Exercise details: What is the number of lines below that contain the word "border"? Give only that number.

Data extract:
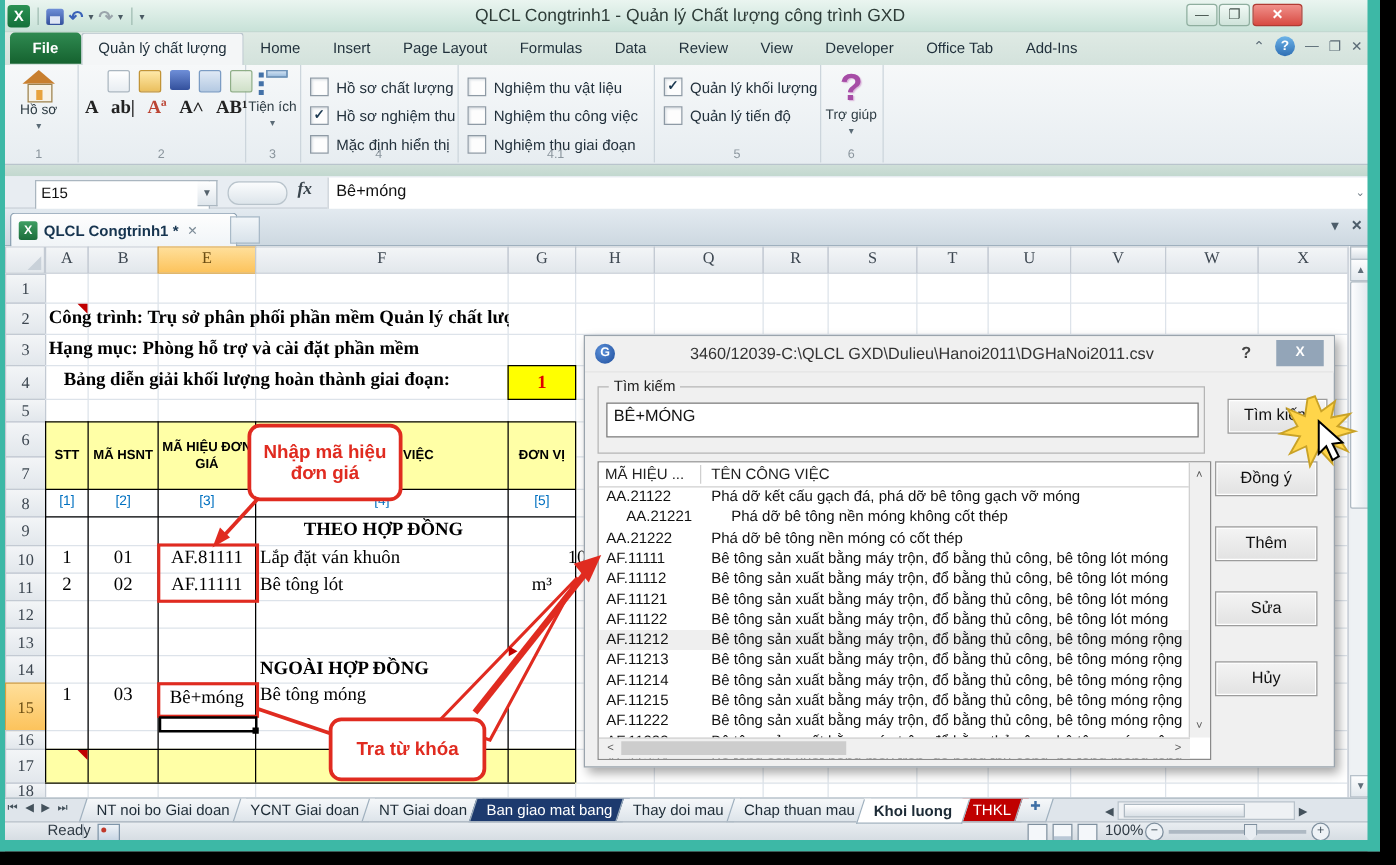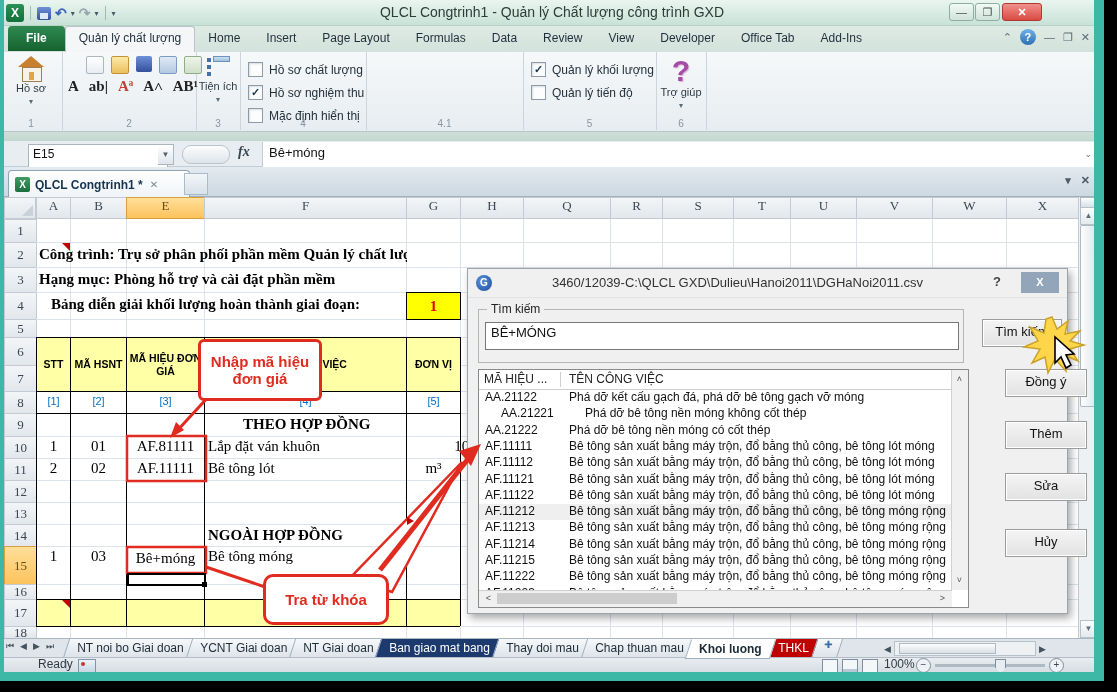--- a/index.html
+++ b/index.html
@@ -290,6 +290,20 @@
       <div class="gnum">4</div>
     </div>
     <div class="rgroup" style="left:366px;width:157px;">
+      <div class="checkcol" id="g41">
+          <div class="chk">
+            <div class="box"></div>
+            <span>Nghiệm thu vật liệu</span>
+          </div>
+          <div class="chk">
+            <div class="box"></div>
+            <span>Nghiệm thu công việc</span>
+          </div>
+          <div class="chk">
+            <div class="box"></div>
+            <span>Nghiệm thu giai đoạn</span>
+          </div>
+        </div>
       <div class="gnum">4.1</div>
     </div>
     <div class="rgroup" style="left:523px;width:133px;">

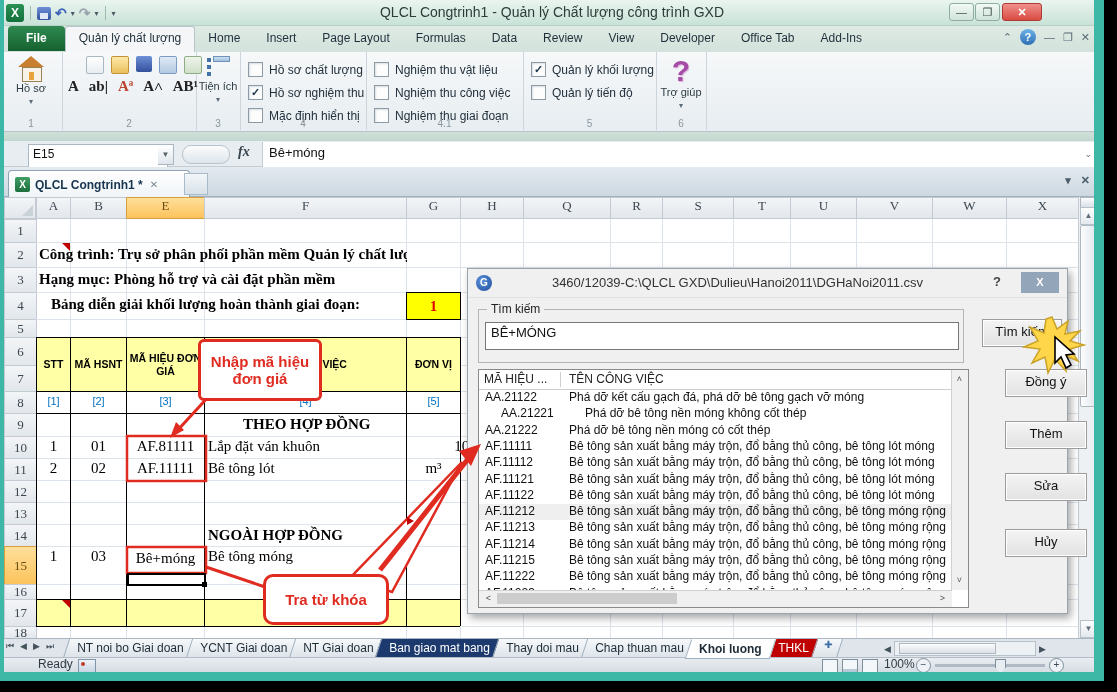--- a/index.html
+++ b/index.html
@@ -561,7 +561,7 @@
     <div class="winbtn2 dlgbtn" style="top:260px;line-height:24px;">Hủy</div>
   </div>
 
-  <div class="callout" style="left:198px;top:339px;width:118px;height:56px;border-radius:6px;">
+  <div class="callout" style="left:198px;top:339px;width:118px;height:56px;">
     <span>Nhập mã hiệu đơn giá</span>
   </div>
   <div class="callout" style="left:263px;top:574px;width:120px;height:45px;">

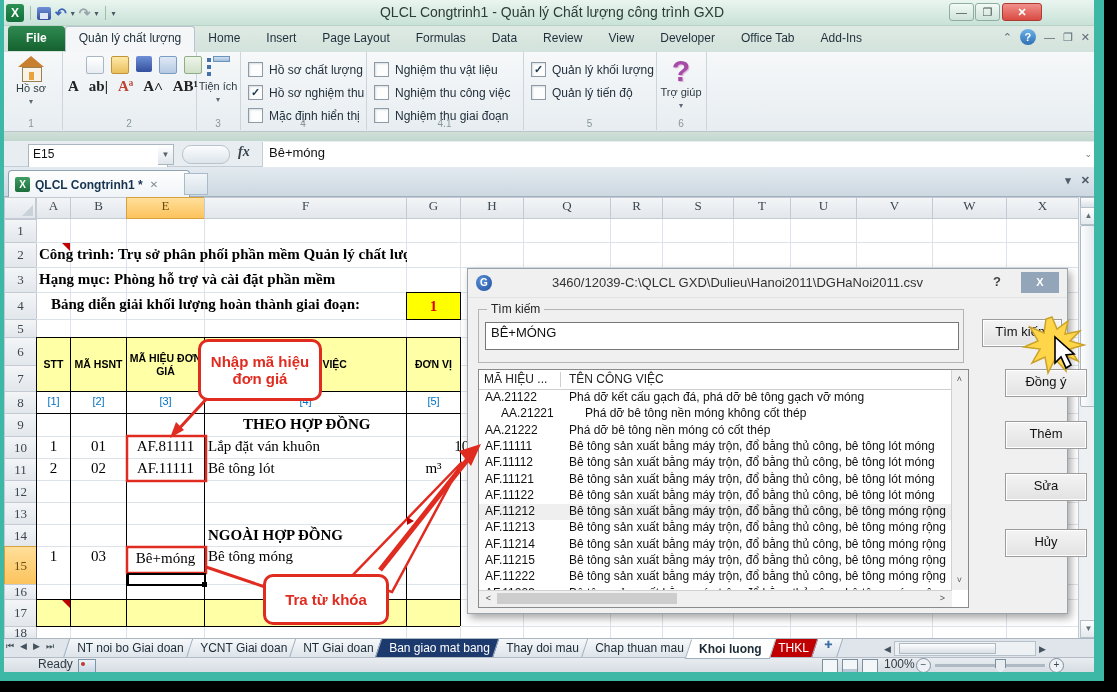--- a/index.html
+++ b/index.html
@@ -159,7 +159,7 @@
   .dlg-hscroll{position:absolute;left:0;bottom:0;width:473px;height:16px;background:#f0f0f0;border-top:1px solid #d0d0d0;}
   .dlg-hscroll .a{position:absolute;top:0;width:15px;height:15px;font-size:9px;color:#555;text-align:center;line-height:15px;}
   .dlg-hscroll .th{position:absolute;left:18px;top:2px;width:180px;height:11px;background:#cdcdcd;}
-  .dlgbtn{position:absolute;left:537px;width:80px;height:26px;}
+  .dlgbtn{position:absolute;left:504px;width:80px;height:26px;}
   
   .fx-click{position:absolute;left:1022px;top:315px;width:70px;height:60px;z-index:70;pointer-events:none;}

Task response: 2